Kidnapped

Page 116

My uncle cleared his throat. "I'm no very caring," says he. "He wasnae a good lad at the best of it, and I've nae call to interfere."

"Ay, ay," said Alan, "I see what ye would be at: pretending ye don't care, to make the ransom smaller."

"Na," said my uncle, "it's the mere truth. I take nae manner of interest in the lad, and I'll pay nae ransome, and ye can make a kirk and a mill of him for what I care."

"Hoot, sir," says Alan. "Blood's thicker than water, in the deil's name! Ye cannae desert your brother's son for the fair shame of it; and if ye did, and it came to be kennt, ye wouldnae be very popular in your country-side, or I'm the more deceived."

"I'm no just very popular the way it is," returned Ebenezer; "and I dinnae see how it would come to be kennt. No by me, onyway; nor yet by you or your friends. So that's idle talk, my buckie," says he.

"Then it'll have to be David that tells it," said Alan.

"How that?" says my uncle, sharply."

"Ou, just this, way" says Alan. "My friends would doubtless keep your nephew as long as there was any likelihood of siller to be made of it, but if there was nane, I am clearly of opinion they would let him gang where he pleased, and be damned to him!"

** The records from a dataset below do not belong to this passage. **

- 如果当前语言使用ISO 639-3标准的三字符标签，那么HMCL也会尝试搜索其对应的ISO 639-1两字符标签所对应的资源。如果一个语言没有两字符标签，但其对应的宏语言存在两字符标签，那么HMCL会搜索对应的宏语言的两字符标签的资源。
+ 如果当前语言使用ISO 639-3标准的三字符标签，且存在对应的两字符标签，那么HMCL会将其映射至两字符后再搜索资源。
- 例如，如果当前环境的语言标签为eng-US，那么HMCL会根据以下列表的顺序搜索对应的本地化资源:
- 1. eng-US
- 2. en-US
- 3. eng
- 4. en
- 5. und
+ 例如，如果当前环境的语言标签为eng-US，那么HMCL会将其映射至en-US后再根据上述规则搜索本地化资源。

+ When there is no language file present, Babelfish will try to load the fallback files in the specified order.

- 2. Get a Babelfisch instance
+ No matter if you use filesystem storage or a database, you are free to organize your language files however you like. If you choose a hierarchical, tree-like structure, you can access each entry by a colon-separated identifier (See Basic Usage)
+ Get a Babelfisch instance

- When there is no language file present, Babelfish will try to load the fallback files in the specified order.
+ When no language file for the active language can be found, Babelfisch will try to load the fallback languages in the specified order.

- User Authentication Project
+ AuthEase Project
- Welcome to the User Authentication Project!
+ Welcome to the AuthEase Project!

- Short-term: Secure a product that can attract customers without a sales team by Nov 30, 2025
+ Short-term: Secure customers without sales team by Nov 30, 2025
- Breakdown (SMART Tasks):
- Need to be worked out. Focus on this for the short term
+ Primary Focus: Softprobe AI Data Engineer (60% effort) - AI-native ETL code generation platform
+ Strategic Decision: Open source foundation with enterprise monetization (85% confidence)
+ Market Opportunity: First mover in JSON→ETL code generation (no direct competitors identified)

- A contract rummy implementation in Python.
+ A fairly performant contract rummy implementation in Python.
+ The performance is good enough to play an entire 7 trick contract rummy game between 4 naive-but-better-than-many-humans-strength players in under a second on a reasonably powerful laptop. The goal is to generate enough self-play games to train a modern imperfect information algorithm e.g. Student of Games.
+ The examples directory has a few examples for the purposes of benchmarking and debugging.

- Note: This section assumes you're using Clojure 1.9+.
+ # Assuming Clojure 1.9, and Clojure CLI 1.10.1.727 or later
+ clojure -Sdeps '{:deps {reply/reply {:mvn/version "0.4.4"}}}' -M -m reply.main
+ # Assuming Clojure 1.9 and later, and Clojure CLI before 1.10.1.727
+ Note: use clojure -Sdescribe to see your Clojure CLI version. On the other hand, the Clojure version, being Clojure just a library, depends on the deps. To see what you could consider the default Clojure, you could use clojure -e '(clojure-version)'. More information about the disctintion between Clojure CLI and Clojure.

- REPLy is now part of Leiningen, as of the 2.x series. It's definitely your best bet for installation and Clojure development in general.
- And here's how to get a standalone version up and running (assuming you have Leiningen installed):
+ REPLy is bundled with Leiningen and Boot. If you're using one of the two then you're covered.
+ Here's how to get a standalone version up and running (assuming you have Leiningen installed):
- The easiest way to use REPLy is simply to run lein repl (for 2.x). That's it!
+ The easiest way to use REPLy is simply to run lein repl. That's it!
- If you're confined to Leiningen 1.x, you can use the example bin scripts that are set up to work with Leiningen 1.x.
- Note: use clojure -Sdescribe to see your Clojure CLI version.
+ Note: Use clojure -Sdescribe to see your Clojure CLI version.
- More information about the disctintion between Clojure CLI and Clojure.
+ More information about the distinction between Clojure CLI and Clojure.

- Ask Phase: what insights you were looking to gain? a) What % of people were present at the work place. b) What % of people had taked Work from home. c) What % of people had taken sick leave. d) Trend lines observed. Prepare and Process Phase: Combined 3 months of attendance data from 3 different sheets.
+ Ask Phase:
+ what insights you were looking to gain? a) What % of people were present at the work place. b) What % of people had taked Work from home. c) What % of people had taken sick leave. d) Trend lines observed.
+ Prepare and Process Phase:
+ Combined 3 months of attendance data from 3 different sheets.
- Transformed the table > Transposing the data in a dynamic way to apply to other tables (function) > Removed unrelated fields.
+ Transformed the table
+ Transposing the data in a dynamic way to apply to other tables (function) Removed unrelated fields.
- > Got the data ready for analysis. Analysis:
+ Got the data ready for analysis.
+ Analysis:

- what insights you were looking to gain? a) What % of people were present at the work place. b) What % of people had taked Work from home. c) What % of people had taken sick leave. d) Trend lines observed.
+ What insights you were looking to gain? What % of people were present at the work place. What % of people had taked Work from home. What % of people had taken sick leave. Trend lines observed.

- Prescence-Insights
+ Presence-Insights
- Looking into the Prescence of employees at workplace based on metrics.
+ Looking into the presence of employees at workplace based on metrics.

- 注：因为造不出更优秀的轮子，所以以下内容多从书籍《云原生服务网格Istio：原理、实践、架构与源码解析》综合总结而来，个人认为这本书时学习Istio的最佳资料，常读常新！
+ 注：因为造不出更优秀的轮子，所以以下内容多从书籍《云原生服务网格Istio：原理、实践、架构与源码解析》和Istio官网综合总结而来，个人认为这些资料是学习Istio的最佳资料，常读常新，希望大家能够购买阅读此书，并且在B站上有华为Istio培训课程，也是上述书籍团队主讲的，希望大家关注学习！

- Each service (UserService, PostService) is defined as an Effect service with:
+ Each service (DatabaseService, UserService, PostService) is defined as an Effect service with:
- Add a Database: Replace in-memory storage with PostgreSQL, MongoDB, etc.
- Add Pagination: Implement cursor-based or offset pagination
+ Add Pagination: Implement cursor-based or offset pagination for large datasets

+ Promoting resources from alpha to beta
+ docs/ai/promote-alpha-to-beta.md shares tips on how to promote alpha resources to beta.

"Ay, but I'm no very caring about that either," said my uncle. "I wouldnae be muckle made up with that."

"I was thinking that," said Alan.

"And what for why?" asked Ebenezer.

"Why, Mr. Balfour," replied Alan, "by all that I could hear, there were two ways of it: either ye liked David and would pay to get him back; or else ye had very good reasons for not wanting him, and would pay for us to keep him. It seems it's not the first; well then, it's the second; and blythe am I to ken it, for it should be a pretty penny in my pocket and the pockets of my friends."

"I dinnae follow ye there," said my uncle.

"No?" said Alan. "Well, see here: you dinnae want the lad back; well, what do ye want done with him, and how much will ye pay?"

My uncle made no answer, but shifted uneasily on his seat.

"Come, sir," cried Alan. "I would have you to ken that I am a gentleman; I bear a king's name; I am nae rider to kick my shanks at your hall door. Either give me an answer in civility, and that out of hand; or by the top of Glencoe, I will ram three feet of iron through your vitals."

"Eh, man," cried my uncle, scrambling to his feet, "give me a meenit! What's like wrong with ye? I'm just a plain man and nae dancing master; and I'm tryin to be as ceevil as it's morally possible. As for that wild talk, it's fair disrepitable. Vitals, says you! And where would I be with my blunderbush?" he snarled.

"Powder and your auld hands are but as the snail to the swallow against the bright steel in the hands of Alan," said the other. "Before your jottering finger could find the trigger, the hilt would dirl on your breast-bane."

"Eh, man, whae's denying it?" said my uncle. "Pit it as ye please, hae't your ain way; I'll do naething to cross ye. Just tell me what like ye'll be wanting, and ye'll see that we'll can agree fine."

"Troth, sir," said Alan, "I ask for nothing but plain dealing. In two words: do ye want the lad killed or kept?"

"O, sirs!" cried Ebenezer. "O, sirs, me! that's no kind of language!"

"Killed or kept!" repeated Alan.

"O, keepit, keepit!" wailed my uncle. "We'll have nae bloodshed, if you please."

"Well," says Alan, "as ye please; that'll be the dearer."

"The dearer?" cries Ebenezer. "Would ye fyle your hands wi' crime?"

"Hoot!" said Alan, "they're baith crime, whatever! And the killing's easier, and quicker, and surer. Keeping the lad'll be a fashious[35] job, a fashious, kittle business."